Integrating Databricks

Integrating a Taipy application with Databricks allows you to quickly build a web application on top of your Databricks notebooks. You can easily put your algorithms and models into end-users hands.

Available in Taipy Enterprise edition

This documentation uses components that are only available in Taipy Enterprise.

Contact us

This article presents the best practice for integrating Taipy with Databricks: calling Databricks jobs from a Taipy application. More specifically, this documentation demonstrates how to integrate Taipy scenarios with Databricks jobs. Taipy's scenarios serve as a potent tool for orchestrating tasks and performing 'what-if' analysis (i.e. examining various versions of a business problem).

Submitting a scenario in Taipy

Scenarios and Databricks Integration¶

Creating and executing jobs on Databricks involves several steps, from setting up your Databricks workspace to defining and running jobs. Here's a step-by-step guide on how to create and run jobs on Databricks, which can be seamlessly integrated with Taipy scenarios:

Requirements:

A Databricks Workspace.

1 - Create a Databricks Notebook

Jobs are not necessarily Notebooks. For more information about other types of jobs, refer to the Databricks documentation.

Navigate to Workspace: In Databricks, navigate to the workspace where you want to create the notebook.
Create a Notebook: Click on the "Workspace" tab, then select "Create" and choose "Notebook."
Define Notebook Details: Enter a name for your notebook, choose the language (e.g., Python, Scala, or SQL), and select the cluster you want to use.

2 - Define Databricks Job Logic

Create the Cluster: Go to the Compute section to create a cluster with the packages required by your code.

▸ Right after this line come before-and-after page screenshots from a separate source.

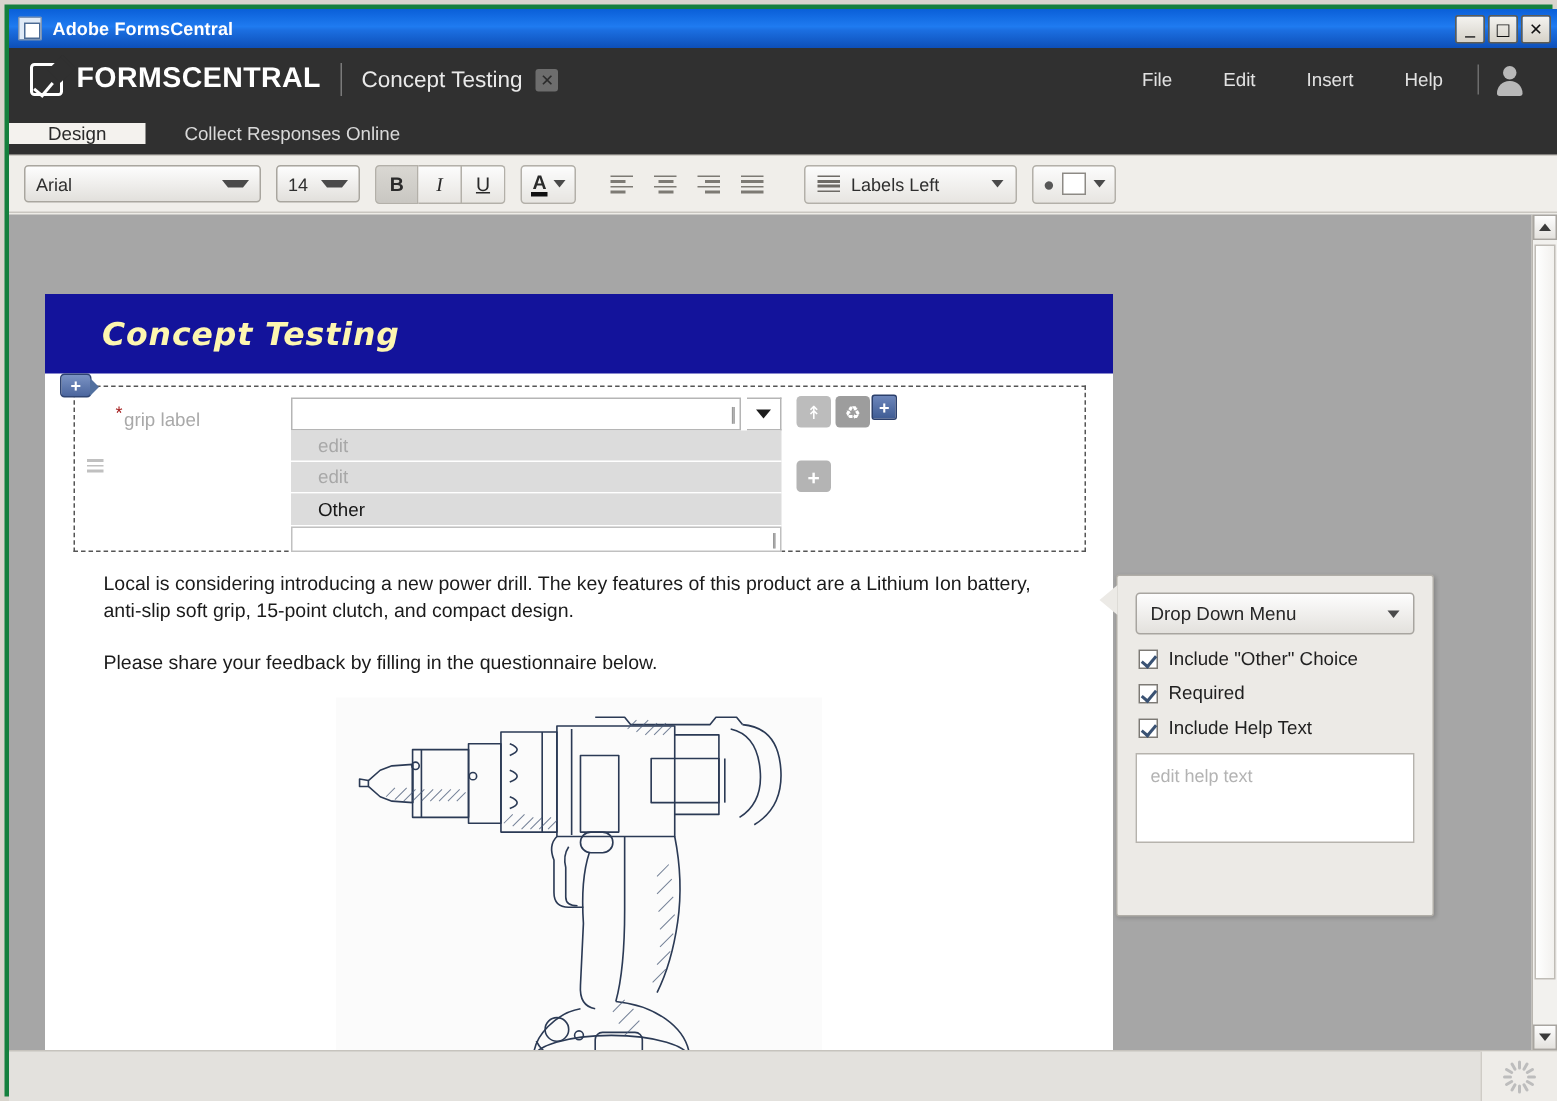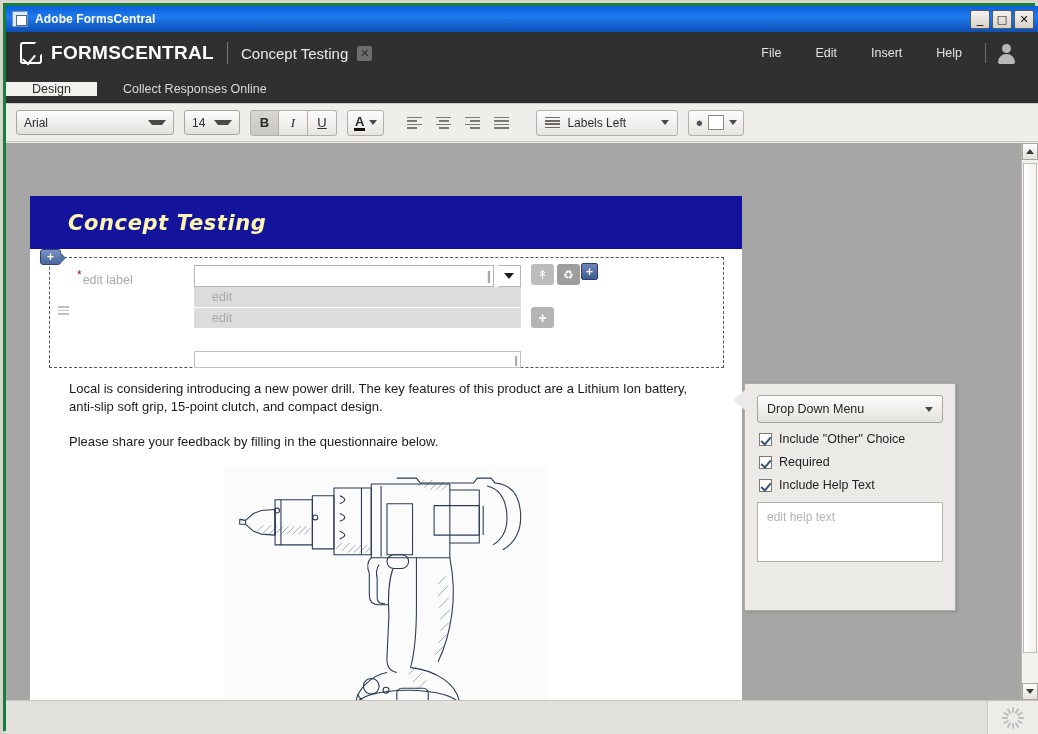--- a/index.html
+++ b/index.html
@@ -556,34 +556,35 @@
 
           <div class="field-block">
             <div class="field-tag">+</div>
             <div class="drag-handle">
                 <i></i>
                 <i></i>
                 <i></i>
               </div>
 
             <div class="field-label">
-              <span class="req-star">*</span><span>edit label</span>
+              <span class="req-star">*</span><span>grip label</span>
             </div>
             <div class="resize-bar" style="left:175px;top:10px;">||</div>
 
             <div class="dd-main">
               <span class="hgrip">||</span>
             </div>
             <div class="dd-arrow-box">
               <span class="dd-caret"></span>
             </div>
 
             <div class="opt-list">
               <div class="opt placeholder">edit</div>
               <div class="opt placeholder">edit</div>
+              <div class="opt real">Other</div>
             </div>
             <div class="opt-input">
               <span class="hgrip">||</span>
             </div>
 
             <div class="tool-up">
                 <span class="ic-uparrow">↟</span>
               </div>
             <div class="tool-del">
                 <span class="ic-trash">♻</span>

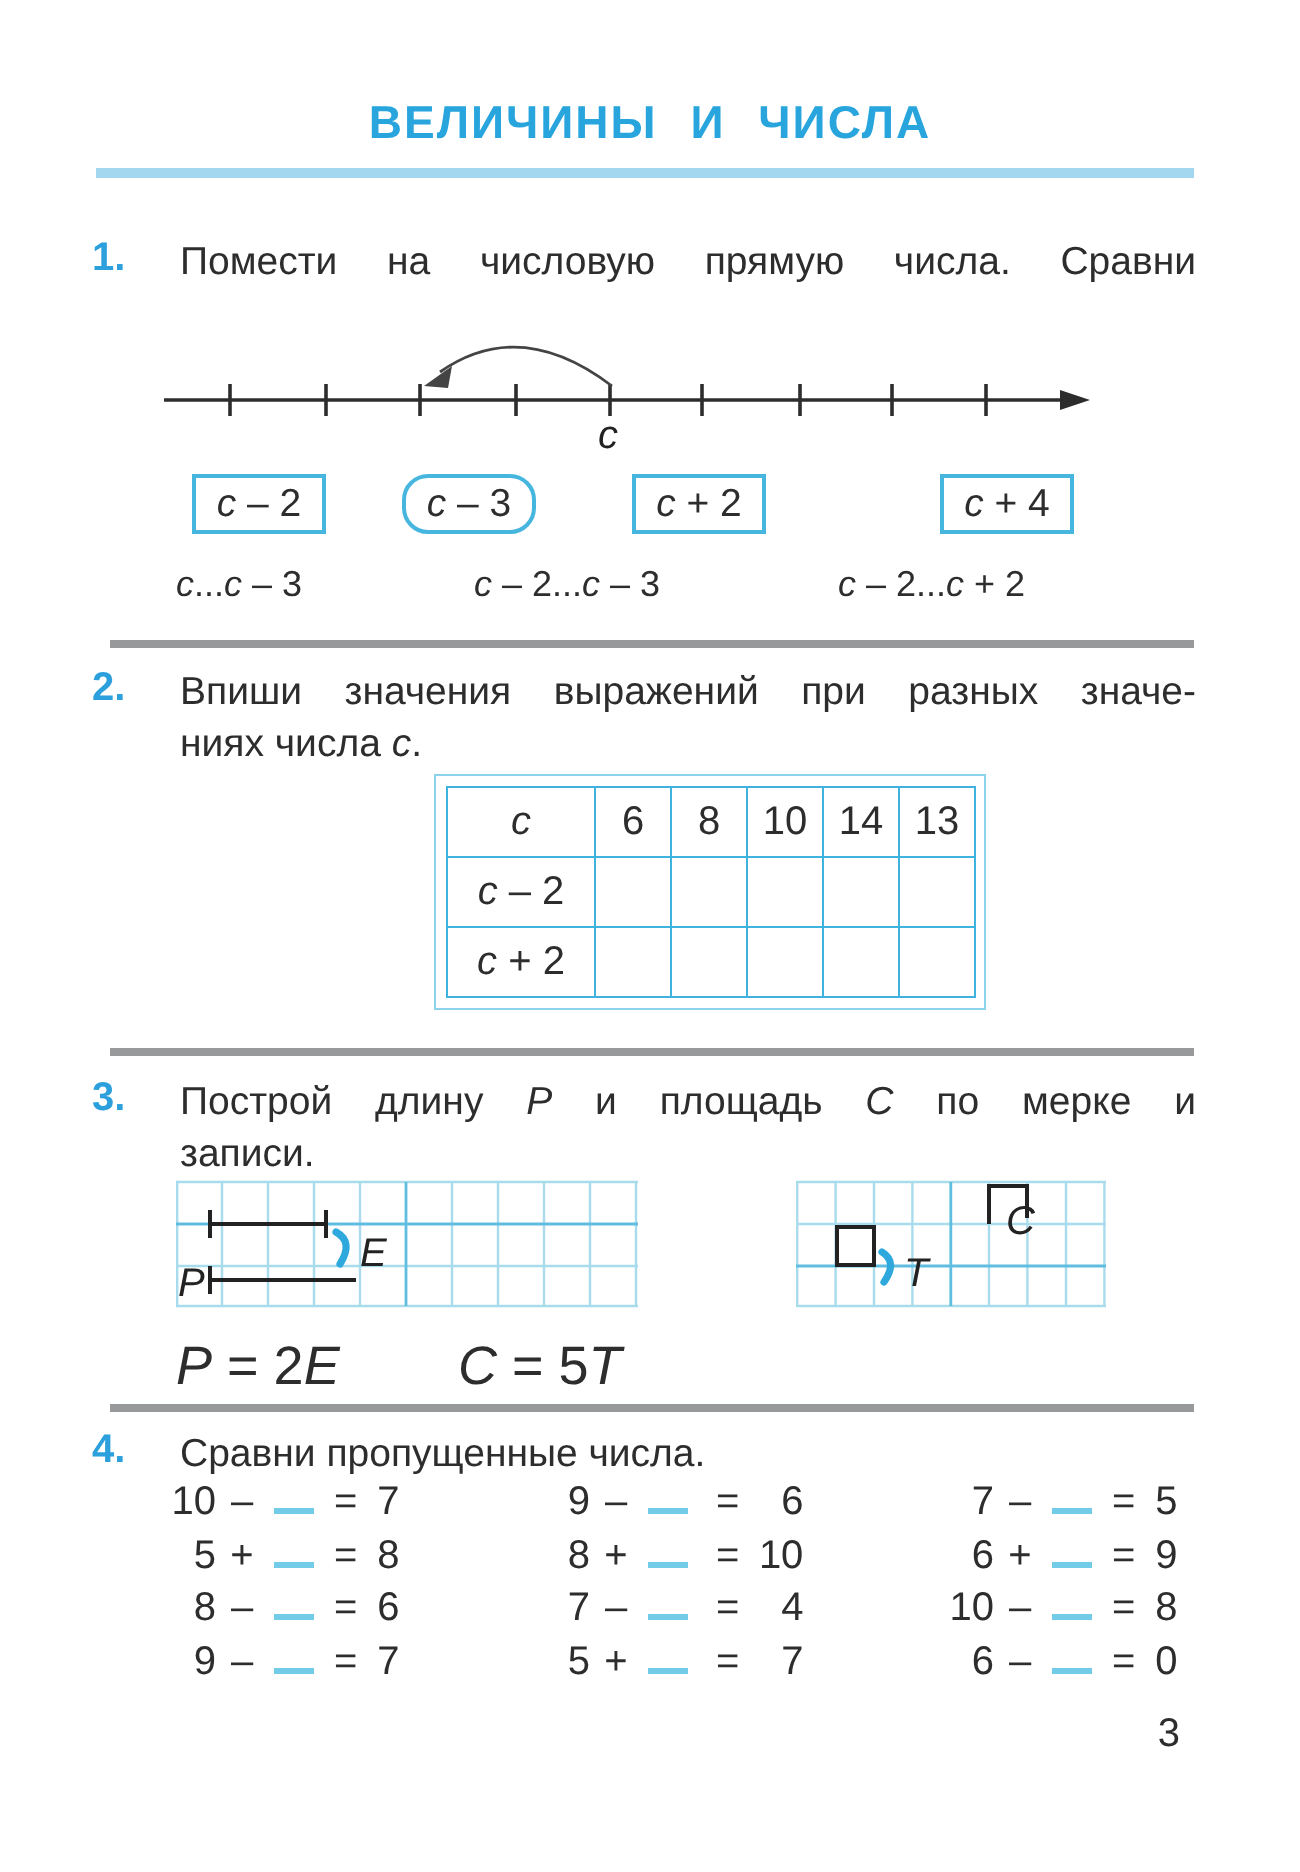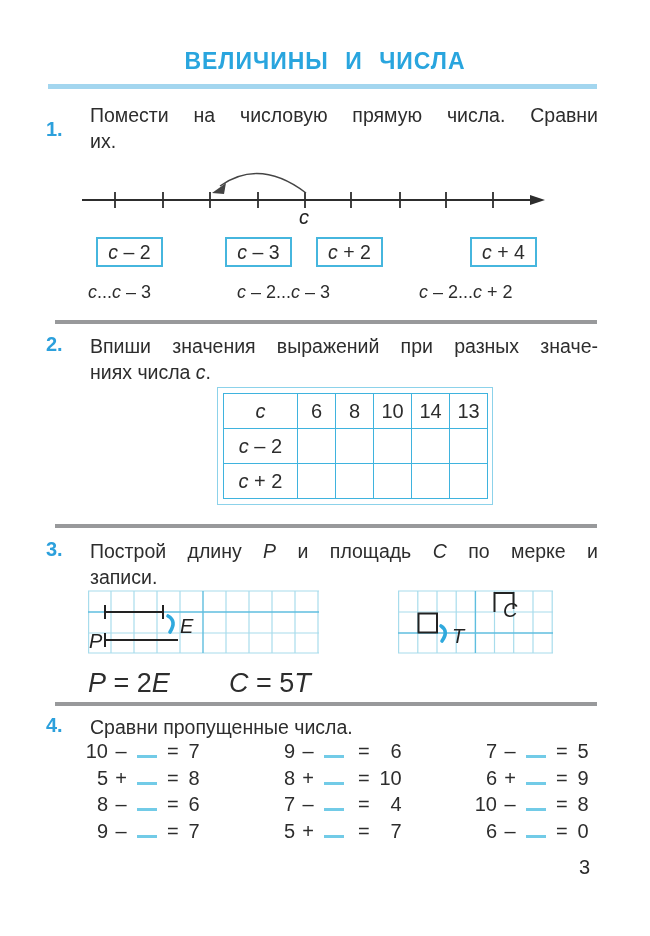--- a/index.html
+++ b/index.html
@@ -74,23 +74,22 @@
 </style>
 </head>
 <body>
 
 <div class="page">
 
   <div class="title">ВЕЛИЧИНЫ И ЧИСЛА</div>
   <div class="title-rule"></div>
 
   <div class="ex-num" style="top:118px;">1.</div>
-  <div class="ex-text" style="top:102px;">
+  <div class="ex-text" style="top:118px;">
     <span class="jline">Помести на числовую прямую числа. Сравни</span>
-    <span class="nline">их.</span>
   </div>
 
   <svg class="numline" width="472" height="66" viewBox="0 0 472 66">
     <line x1="4" y1="34" x2="458" y2="34" stroke="#2d2d2d" stroke-width="1.8"></line>
     <polygon points="452,29 452,39 467,34" fill="#2d2d2d"></polygon>
     <g stroke="#2d2d2d" stroke-width="1.8">
       <line x1="37" y1="26" x2="37" y2="42"></line>
       <line x1="85" y1="26" x2="85" y2="42"></line>
       <line x1="132" y1="26" x2="132" y2="42"></line>
       <line x1="180" y1="26" x2="180" y2="42"></line>
@@ -101,21 +100,21 @@
       <line x1="415" y1="26" x2="415" y2="42"></line>
     </g>
     <path d="M 228 27 Q 182 -8 142 20" fill="none" stroke="#444444" stroke-width="1.4"></path>
     <polygon points="134,27 148,17 146,28" fill="#444444"></polygon>
     <text class="svg-math" x="221" y="58">с</text>
   </svg>
 
   <div class="expr-box" style="left:96px;">
       <span><i>с</i> – 2</span>
     </div>
-  <div class="expr-box" style="left:225px;">
+  <div class="expr-box" style="left:201px;border-radius:13px;">
       <span><i>с</i> – 3</span>
     </div>
   <div class="expr-box" style="left:316px;">
       <span><i>с</i> + 2</span>
     </div>
   <div class="expr-box" style="left:422px;margin-left:48px;">
       <span><i>с</i> + 4</span>
     </div>
 
   <div class="cmp-item" style="left:88px;"><i>с</i>...<i>с</i> – 3</div>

You would also need to install dbutils to have widgets/parameters and get the results for your job.
Write Code: In the notebook, write the code that defines the logic of your Databricks job. This code can include data processing, analysis, or any other tasks you need to perform.

Here is an example of a Databricks Notebook where parameters are passed to the job and results are then retrieved:

import pandas as pd

# Get the parameter values
param1 = dbutils.widgets.get("param1")
param2 = dbutils.widgets.get("param2")

# Use the parameter values in your code if you like
print("Parameter 1:", param1)
print("Parameter 2:", param2)

def dummy(param1, param2):
    # create your code and logic
    data = pd.read_csv("https://raw.githubusercontent.com/Avaiga/taipy-getting-started-core/develop/src/daily-min-temperatures.csv")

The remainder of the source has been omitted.